When he opened his eyes he noticed the answering machine light flashing, flashing. He checked the clock. It was 9:27. His headache, though not completely gone, was now of human proportion. He almost smiled. He’d had sinus headaches worse than this. He had lived through those.

He pressed play.

You have two messages. First message:

It was a woman. Marla? Not Marla, Tina. She was crying, but not just crying. It was worse than crying. She was choking. Fighting herself, forcing herself to speak, to try to speak. He could make out her saying Joe. She didn’t seem to be able to get beyond his name.
Click.

Second message:

Same as the first, but Tina was winning the battle. If not winning, then fighting herself to a standstill. “Joe,” she said more clearly now. “Frank tried to …” That was as far as she got for ten seconds or so, choking up again. “He tried to hang himself. In jail, he tried to hang himself. They airlifted him to Stony Brook.”
Click.

Joe grabbed his keys and ran out to the driveway.
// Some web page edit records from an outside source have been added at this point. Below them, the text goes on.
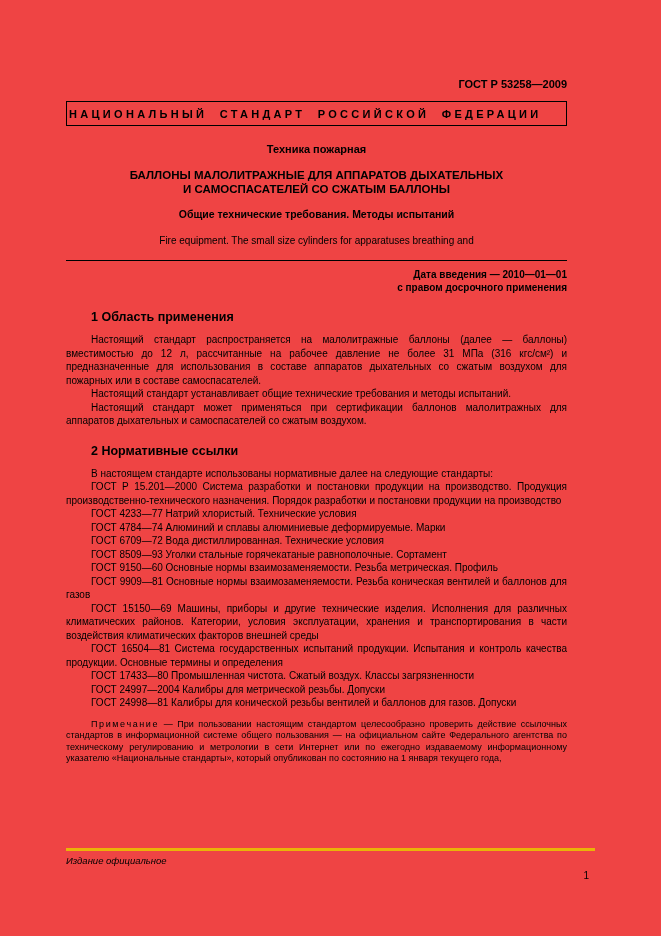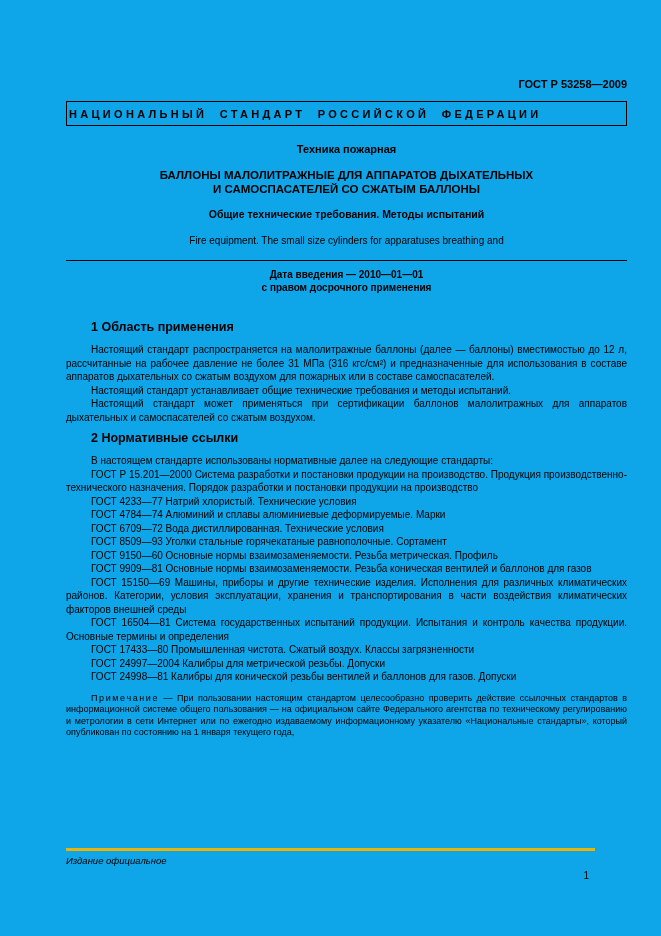"ГОСТ Р 53258—2009" .page { background: #0ea5e9 -> #ef4444; padding: 78px 34px 0 66px -> 78px 94px 0 66px }
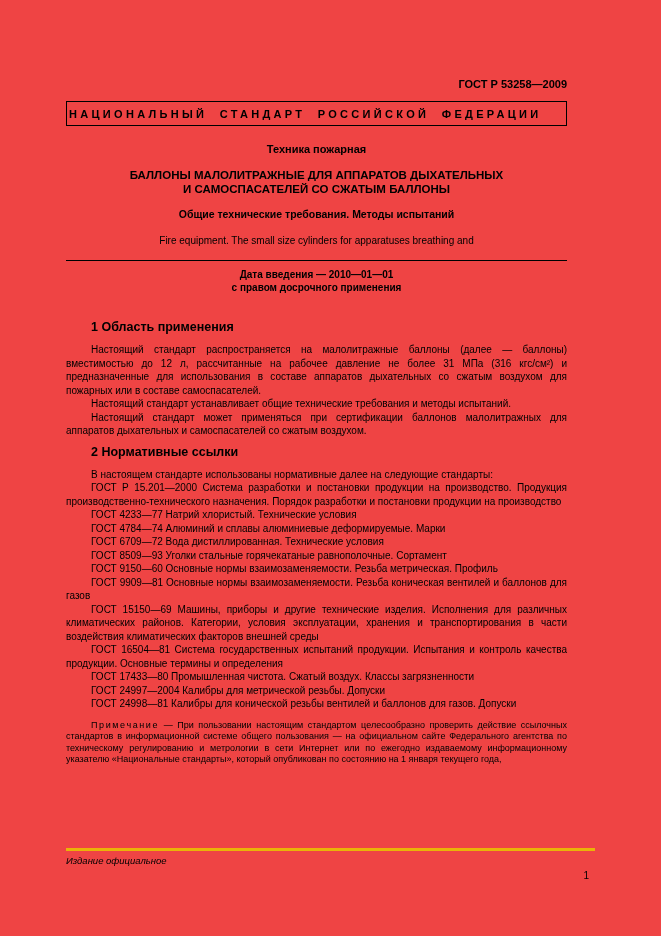"Дата введения — 2010—01—01" .date-block { text-align: center -> right }
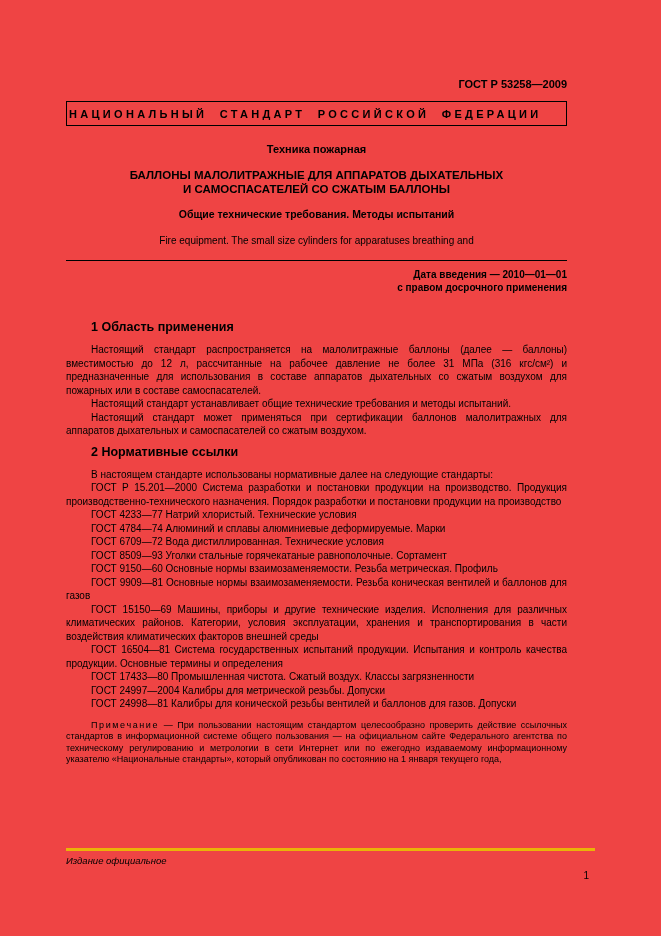"1 Область применения" .sec-heading.first { margin-top: 26px -> 16px }
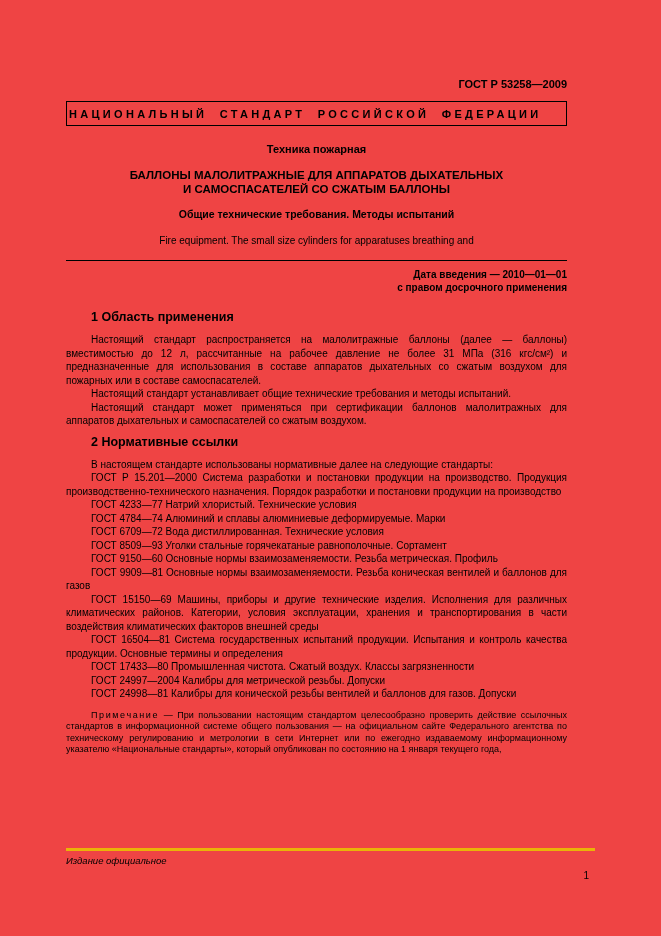"2 Нормативные ссылки" .sec-heading.second { margin-top: 7px -> 16px }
Twenty seconds later, he was back inside dialing a car service.

Pete Jr.’s demeanor was more like the night they first met at Jerry’s Joint. Healy remembered a department shrink once using the term “flat affect.” Well, that seemed to pretty much sum up the face Strohmeyer Jr. was showing the world this evening. It was more than just his expression, or lack thereof. He barely spoke to Bob. And for two hours they drove the streets of Farmingville and Ronkonkoma in the kind of silence long-married couples grow accustomed to.

“I’m sorry about last night, kid,” Healy said in hopes of getting the ball rolling.